Another layer to memory could be related to the kinds of memory – there exists more than one kind of memory, as most social scientists would agree. It could be working memory, synonymous with ‘short term memory’ and ‘procedural memory’; and long term memory, episodic memory and autobiographical memory; and even collective memory, or ‘social’ memory. It is essential to know, firstly, that these identified memory types are by no means segregated from each other – they are most likely fragments of knowledge, which can be the experience itself or the unexpressed ideas, that are all interwoven and connected like a web of networks. Secondly, being connected does not equates to linear storage as well. This is, in other words, a theory of ‘connectionism’, where it is important than anthropologists are aware of the connectivity of different kinds of memory due to plasticity of human brains. This also led to the proposal that it is very unlikely for different kinds of human memory to be stored in a linear or even ‘organized’ manner; but rather as a complex networks of senses, intentionality, moods, and mode of transmissions.

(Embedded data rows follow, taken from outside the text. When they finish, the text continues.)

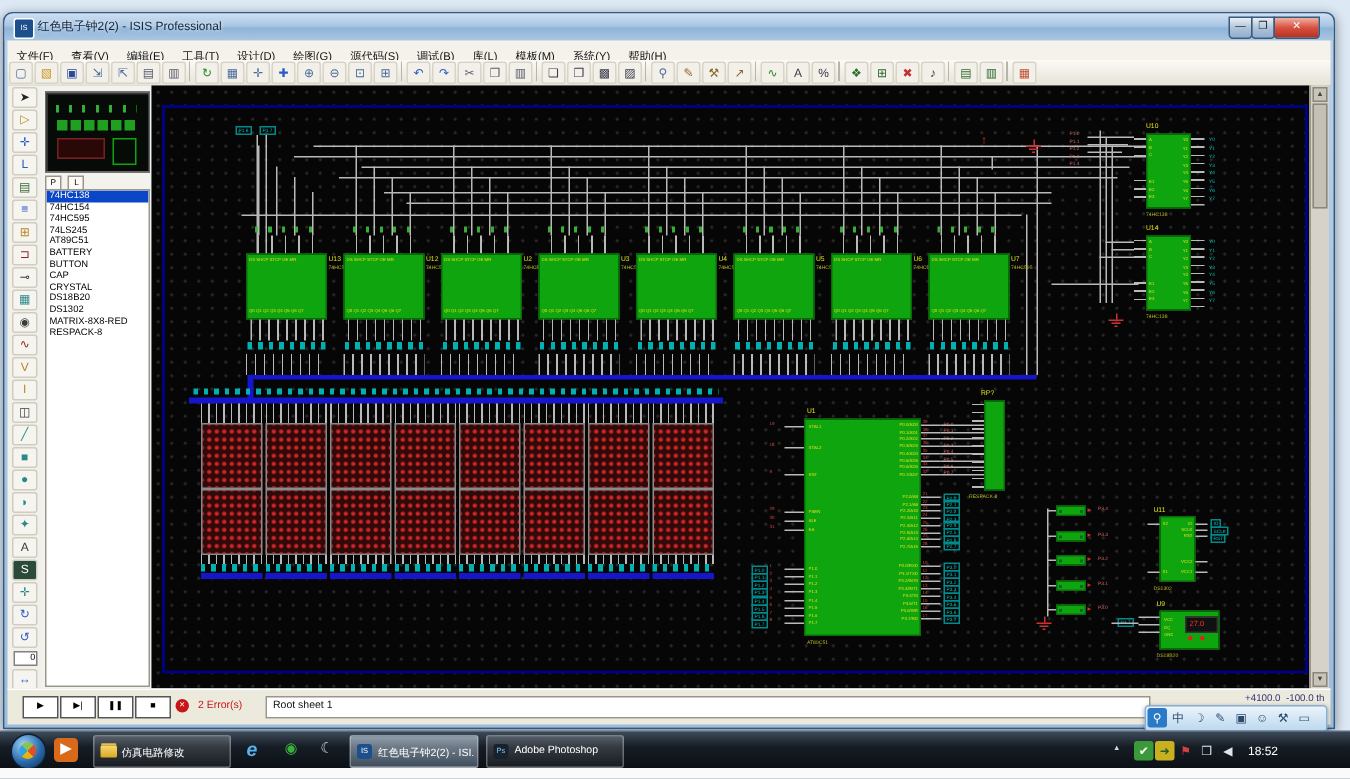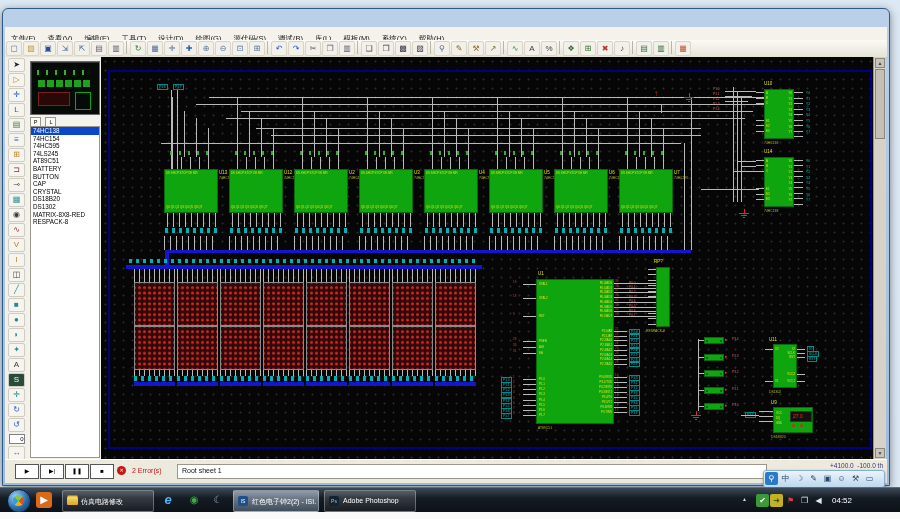--- a/index.html
+++ b/index.html
@@ -117,20 +117,27 @@
     background:linear-gradient(#eaf4fc,#bdd8ee);box-shadow:0 1px 3px rgba(0,0,0,.3);}
   .imeico{display:inline-block;width:13px;height:13px;margin:1px 0 0 1px;font-size:8px;line-height:13px;
     text-align:center;color:#2a4a6a;vertical-align:top;}
   .imeico.box{background:#2a7ac8;color:#fff;border-radius:2px;}
   #bottomstrip{position:absolute;left:0;top:512px;width:900px;height:7px;background:#fafafa;}
 </style>
 </head>
 <body>
 
 <div id="win">
+  <div id="titlebar">
+    <div id="app-icon">IS</div>
+    <div id="title-text" class="nowrap">红色电子钟2(2) - ISIS Professional</div>
+    <div class="wbtn" style="left:816px;width:14px;">—</div>
+    <div class="wbtn" style="left:831px;width:14px;">❐</div>
+    <div class="wbtn" id="btn-close" style="left:846px;width:29px;">✕</div>
+  </div>
   <div id="menubar"><span class="menu-item">文件(F)</span><span class="menu-item">查看(V)</span><span class="menu-item">编辑(E)</span><span class="menu-item">工具(T)</span><span class="menu-item">设计(D)</span><span class="menu-item">绘图(G)</span><span class="menu-item">源代码(S)</span><span class="menu-item">调试(B)</span><span class="menu-item">库(L)</span><span class="menu-item">模板(M)</span><span class="menu-item">系统(Y)</span><span class="menu-item">帮助(H)</span></div>
   <div id="toolbar"><span class="tbtn" style="color: rgb(74, 106, 154);">▢</span><span class="tbtn" style="color: rgb(200, 154, 42);">▧</span><span class="tbtn" style="color: rgb(42, 74, 154);">▣</span><span class="tbtn" style="color: rgb(74, 106, 154);">⇲</span><span class="tbtn" style="color: rgb(74, 106, 154);">⇱</span><span class="tbtn" style="color: rgb(90, 90, 106);">▤</span><span class="tbtn" style="color: rgb(90, 90, 106);">▥</span><span class="tsep"></span><span class="tbtn" style="color: rgb(42, 138, 42);">↻</span><span class="tbtn" style="color: rgb(74, 106, 154);">▦</span><span class="tbtn" style="color: rgb(74, 106, 154);">✛</span><span class="tbtn" style="color: rgb(42, 90, 200);">✚</span><span class="tbtn" style="color: rgb(74, 106, 154);">⊕</span><span class="tbtn" style="color: rgb(74, 106, 154);">⊖</span><span class="tbtn" style="color: rgb(74, 106, 154);">⊡</span><span class="tbtn" style="color: rgb(74, 106, 154);">⊞</span><span class="tsep"></span><span class="tbtn" style="color: rgb(42, 90, 200);">↶</span><span class="tbtn" style="color: rgb(42, 90, 200);">↷</span><span class="tbtn" style="color: rgb(90, 90, 106);">✂</span><span class="tbtn" style="color: rgb(90, 90, 106);">❐</span><span class="tbtn" style="color: rgb(90, 90, 106);">▥</span><span class="tsep"></span><span class="tbtn" style="color: rgb(58, 58, 74);">❏</span><span class="tbtn" style="color: rgb(58, 58, 74);">❒</span><span class="tbtn" style="color: rgb(58, 58, 74);">▩</span><span class="tbtn" style="color: rgb(58, 58, 74);">▨</span><span class="tsep"></span><span class="tbtn" style="color: rgb(74, 106, 154);">⚲</span><span class="tbtn" style="color: rgb(138, 106, 42);">✎</span><span class="tbtn" style="color: rgb(138, 106, 42);">⚒</span><span class="tbtn" style="color: rgb(138, 106, 42);">↗</span><span class="tsep"></span><span class="tbtn" style="color: rgb(42, 138, 42);">∿</span><span class="tbtn" style="color: rgb(58, 58, 74);">A</span><span class="tbtn" style="color: rgb(58, 58, 74);">%</span><span class="tsep"></span><span class="tbtn" style="color: rgb(42, 106, 42);">❖</span><span class="tbtn" style="color: rgb(42, 106, 42);">⊞</span><span class="tbtn" style="color: rgb(192, 48, 48);">✖</span><span class="tbtn" style="color: rgb(58, 58, 74);">♪</span><span class="tsep"></span><span class="tbtn" style="color: rgb(42, 106, 42);">▤</span><span class="tbtn" style="color: rgb(42, 106, 42);">▥</span><span class="tsep"></span><span class="tbtn" style="color: rgb(192, 80, 48);">▦</span></div>
   <div id="modebar">
       <div class="mbtn" style="color: rgb(34, 34, 34);">➤</div>
       <div class="mbtn" style="color: rgb(184, 134, 42);">▷</div>
       <div class="mbtn" style="color: rgb(42, 90, 200);">✛</div>
       <div class="mbtn" style="color: rgb(42, 90, 200);">L</div>
       <div class="mbtn" style="color: rgb(58, 106, 58);">▤</div>
       <div class="mbtn" style="color: rgb(42, 90, 200);">≡</div>
       <div class="mbtn" style="color: rgb(184, 134, 42);">⊞</div>
@@ -698,21 +705,21 @@
     </div>
   </div>
 </div>
 
 <div id="imebar"><span class="imeico box">⚲</span><span class="imeico">中</span><span class="imeico">☽</span><span class="imeico">✎</span><span class="imeico">▣</span><span class="imeico">☺</span><span class="imeico">⚒</span><span class="imeico">▭</span></div>
 
 <div id="taskbar">
   <div id="orb">
       <div id="orbflag"></div>
     </div>
-  <div id="clock">04:52</div>
+  <div id="clock">18:52</div>
 <div class="tkicon" style="left: 36px; position: absolute; background: rgb(216, 106, 26); color: rgb(255, 255, 255);">▶</div>
     <div class="taskbtn" style="left: 62px; width: 90px; position: absolute;">
       <div class="folder"></div>
       <div class="tklabel" style="width: 70px;">仿真电路修改</div>
     </div>
     <div class="tkicon" style="left: 160px; position: absolute; color: rgb(90, 176, 240); font-style: italic; font-weight: bold; font-size: 13px;">e</div>
     <div class="tkicon" style="left: 186px; position: absolute; color: rgb(58, 176, 58);">◉</div>
     <div class="tkicon" style="left: 210px; position: absolute; color: rgb(184, 200, 216);">☾</div>
     <div class="taskbtn active" style="left: 233px; width: 84px; position: absolute;">
       <div class="chip" style="background: rgb(29, 79, 140);">IS</div>

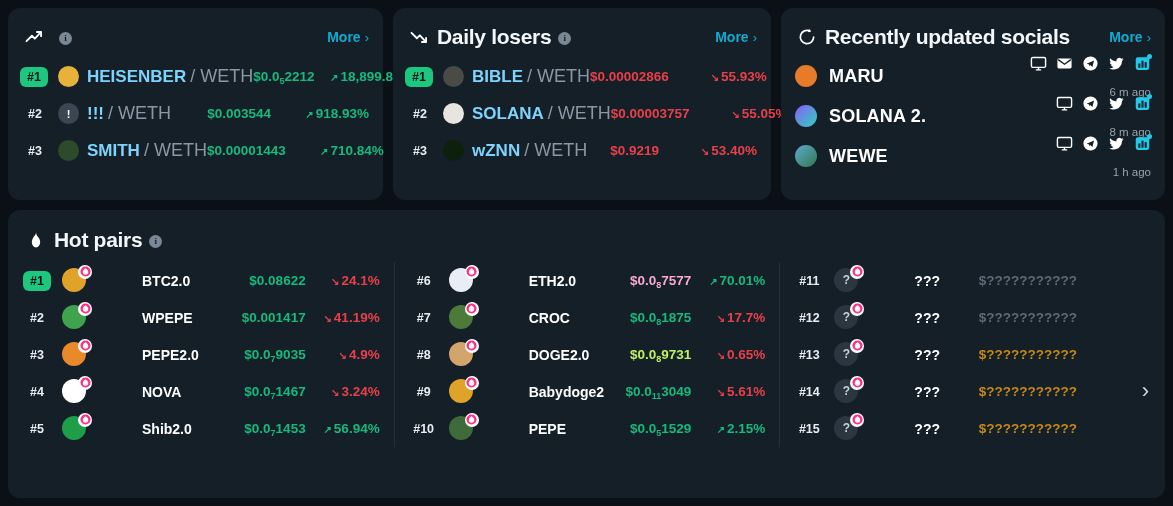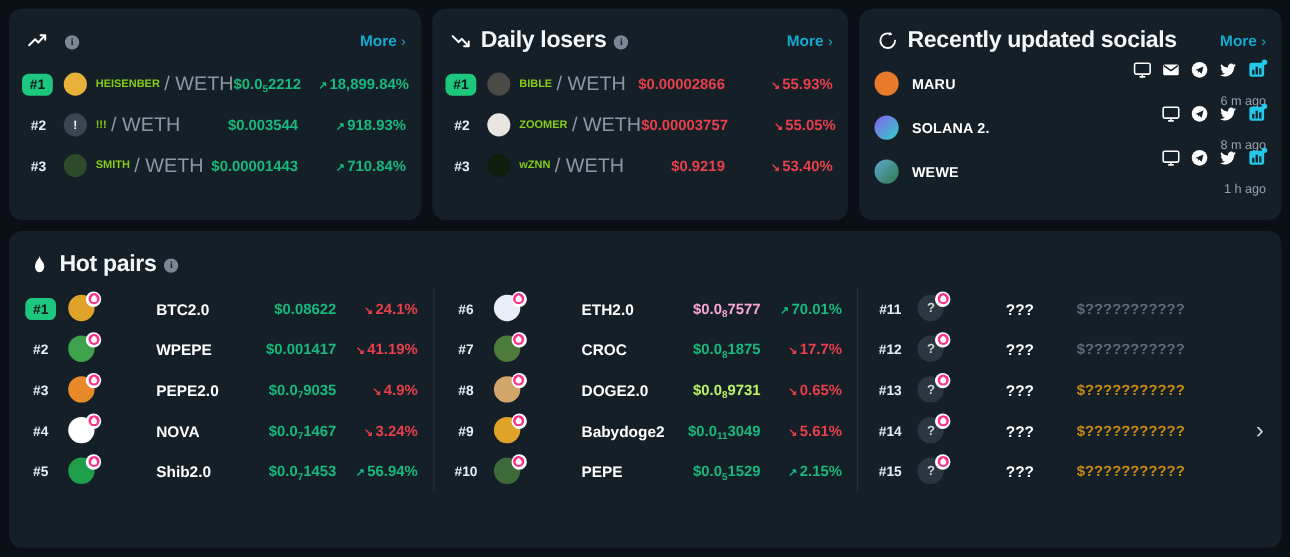--- a/index.html
+++ b/index.html
@@ -70,40 +70,40 @@
     border-radius: 6px; padding: 3px 0; width: 28px;
     margin-right: 2px;
   }
   .avatar {
     width: 21px; height: 21px; border-radius: 50%;
     margin: 0 8px 0 8px; flex: 0 0 auto;
     background: #2a3540; overflow: hidden;
     display: flex; align-items: center; justify-content: center;
     font-size: 11px;
   }
-  .tok-name { color: #84cc16; font-weight: bold; font-size: 10px; white-space: nowrap; }
+  .tok-name { color: #7dd3fc; font-weight: bold; font-size: 17px; white-space: nowrap; }
   .tok-quote { color: #8a98a5; font-weight: normal; font-size: 18px; margin-left: 4px; white-space: nowrap; }
   .price { margin-left: auto; font-weight: bold; font-size: 13.5px; white-space: nowrap; }
   .pct {
     width: 98px; text-align: right; font-weight: bold; font-size: 13.5px;
     white-space: nowrap; flex: 0 0 auto;
   }
   .up { color: #17b97c; }
   .down { color: #e8404a; }
   .arrow { font-size: 10px; margin-right: 2px; }
   sub.sb { font-size: 9px; vertical-align: baseline; position: relative; bottom: -3px; }
 
   
   .soc-rows { padding: 4px 14px 0 14px; }
   .soc-row { position: relative; height: 40px; display: flex; align-items: center; }
   .soc-av {
     width: 22px; height: 22px; border-radius: 50%;
     margin-right: 12px; flex: 0 0 auto; overflow: hidden;
   }
-  .soc-name { color: #fff; font-weight: bold; font-size: 13px; letter-spacing: 0.2px; }
+  .soc-name { color: #fff; font-weight: bold; font-size: 18px; letter-spacing: 0.2px; }
   .soc-right { margin-left: auto; display: flex; flex-direction: column; align-items: flex-end; }
   .soc-icons { display: flex; align-items: center; gap: 9px; height: 18px; }
   .soc-icons svg { display: block; }
   .soc-time { color: #95a2ae; font-size: 11.5px; margin-top: 13px; }
 
   
   .hot {
     margin-top: 10px;
     background: #151f28;
     border-radius: 12px;
@@ -212,21 +212,21 @@
           <span class="tok-quote">/ WETH</span>
           <span class="price down">
             <span>$0.00002866</span><sub class="sb"></sub><span></span>
           </span>
           <span class="pct down"><span class="arrow">↘</span><span>55.93%</span></span>
         </div>
 
         <div class="rank-row">
           <span class="rank">#2</span>
           <span class="avatar" style="background:#e8e4df"></span>
-          <span class="tok-name">ZOOMER</span>
+          <span class="tok-name">SOLANA</span>
           <span class="tok-quote">/ WETH</span>
           <span class="price down">
             <span>$0.00003757</span><sub class="sb"></sub><span></span>
           </span>
           <span class="pct down"><span class="arrow">↘</span><span>55.05%</span></span>
         </div>
 
         <div class="rank-row">
           <span class="rank">#3</span>
           <span class="avatar" style="background:#0d1f0d"></span>

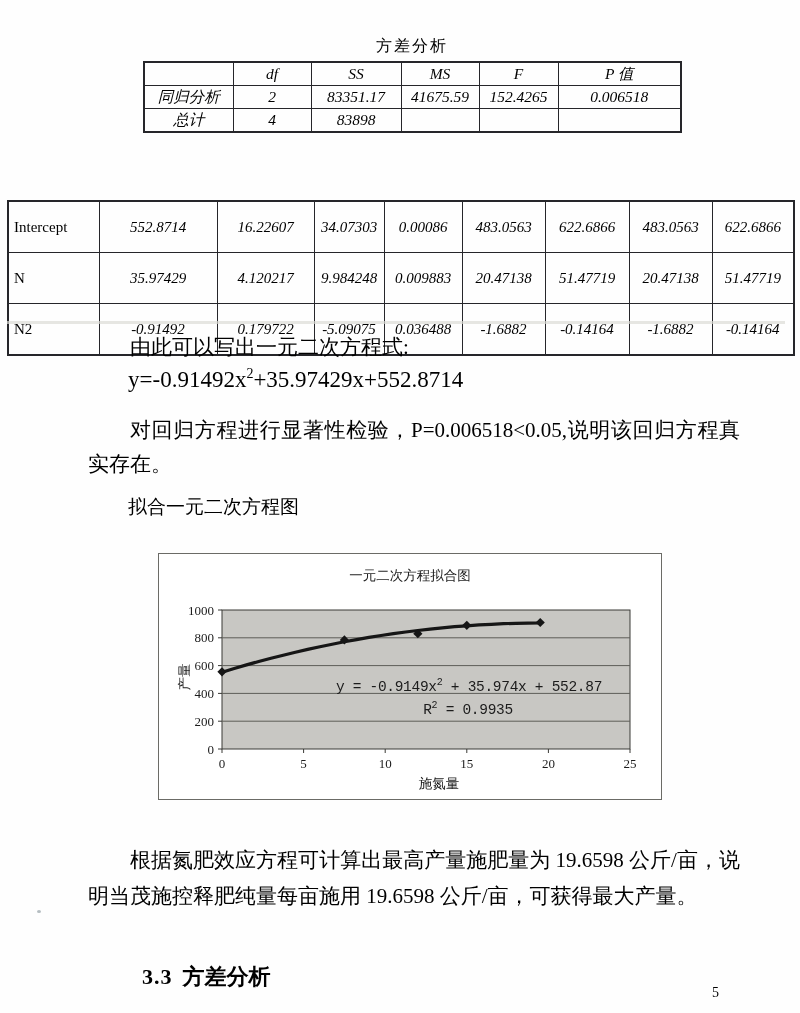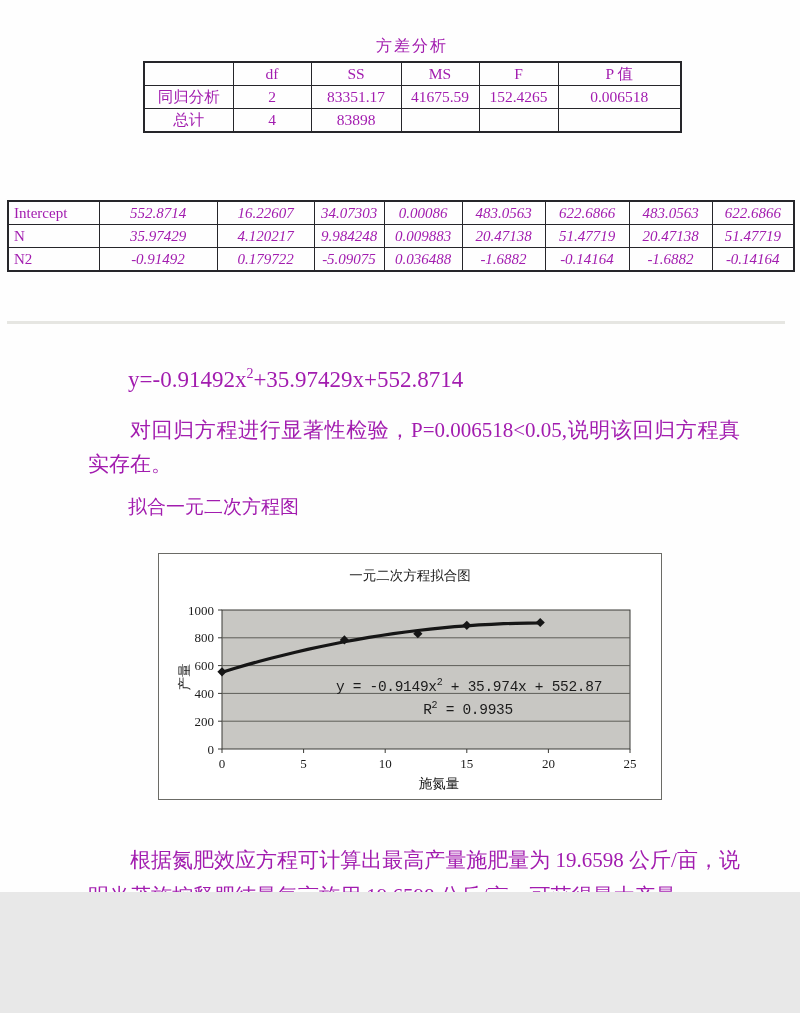--- a/index.html
+++ b/index.html
@@ -1,33 +1,33 @@
 <!DOCTYPE html>
 <html><head>
 <meta charset="utf-8">
 <style>
   html,body{margin:0;padding:0;background:#e8e8e8;}
   #page{
-    position:relative;width:800px;height:892px;background:#fefefe;
-    font-family:"Liberation Serif","DejaVu Serif",serif;color:#a21caf;
+    position:relative;width:800px;height:1013px;background:#fefefe;
+    font-family:"Liberation Serif","DejaVu Serif",serif;color:#000000;
     overflow:hidden;margin:0 auto;
   }
   
   table{border-collapse:collapse;table-layout:fixed;}
   .doc-table td{border:1.4px solid #26262a;overflow:hidden;white-space:nowrap;}
   .doc-table{border:2px solid #26262a;}
   
   #anova-block{position:absolute;left:143px;top:36px;width:538px;}
   #anova-title{text-align:center;font-size:16px;letter-spacing:2px;margin-bottom:4px;}
-  #anova-table{width:538px;font-size:15.5px;}
+  #anova-table{width:538px;font-size:15.5px;font-style:italic;}
   #anova-table td{height:22px;text-align:center;padding:0 3px;}
   
   #coeff-block{position:absolute;left:7px;top:200px;width:786px;}
   #coeff-table{width:786px;font-size:15px;}
-  #coeff-table td{height:22px;padding:0 5px;}
+  #coeff-table td{height:22px;padding:14px 5px;}
   #coeff-table .hdr td{height:44px;text-align:center;line-height:19px;padding:2px 2px;}
   #coeff-table .lbl{text-align:left;}
   #coeff-table .num{text-align:center;font-style:italic;}
   
   .para{position:absolute;left:88px;width:652px;font-size:21px;line-height:34px;
         text-align:justify;text-justify:inter-ideograph;}
   .indent{text-indent:42px;}
   #equation-line{position:absolute;left:128px;top:366px;font-size:23px;}
   #equation-line sup{font-size:14px;}
   #para3{position:absolute;left:128px;top:494px;font-size:19px;}
@@ -137,20 +137,21 @@
         <td class="num">-1.6882</td>
         <td class="num">-0.14164</td>
         <td class="num">-1.6882</td>
         <td class="num">-0.14164</td>
       </tr>
     </tbody>
       </table>
   </div>
   <div id="table-shadow"></div>
 
+  <div class="para indent" style="top:330px;">由此可以写出一元二次方程式:</div>
 
   <div id="equation-line"><span>y=-0.91492x</span><sup>2</sup><span>+35.97429x+552.8714</span></div>
 
   <div class="para indent" style="top:413px;">对回归方程进行显著性检验，P=0.006518&lt;0.05,说明该回归方程真实存在。</div>
 
   <div id="para3">拟合一元二次方程图</div>
 
   <div id="chart-wrap">
     <svg id="chart-svg" width="504" height="247" viewBox="0 0 504 247">
       <rect class="frame" x="0.5" y="0.5" width="503" height="246"></rect>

Why archaeologists need to be aware of the configuration of memories?

Essays that are as short as this will not be able to answer this question in the fullest extent. But the essay agrees to the preposition that the study of human memory shed lights on an alternative method in the interpretation of current archaeological remains. Most are sceptical about how this complex web of networks between material culture and human memory aid archaeological discovery. I reckon that although at present this awareness of the material-memory intricacy might not yield any immediate and materialized outcome in traditional archaeological endeavours, but with this emphasis of seeing material culture as an active and fluid modes of ideas that are not necessarily a reflex or carrier of mere human ideas, material objects are no longer a passive ‘thing’ and they could potentially possess their own meanings in their materiality and physicality (such as their natural colour, influenced by the atmospheric circumstance and nature, as well as their status of survival, etc) that are then fragmentedly being impressed and reconfigured within the human minds – this is critical in the revelation of the role of human, intentionality and interpretation of the material world. How things shape our memory also influence how we make things through memory.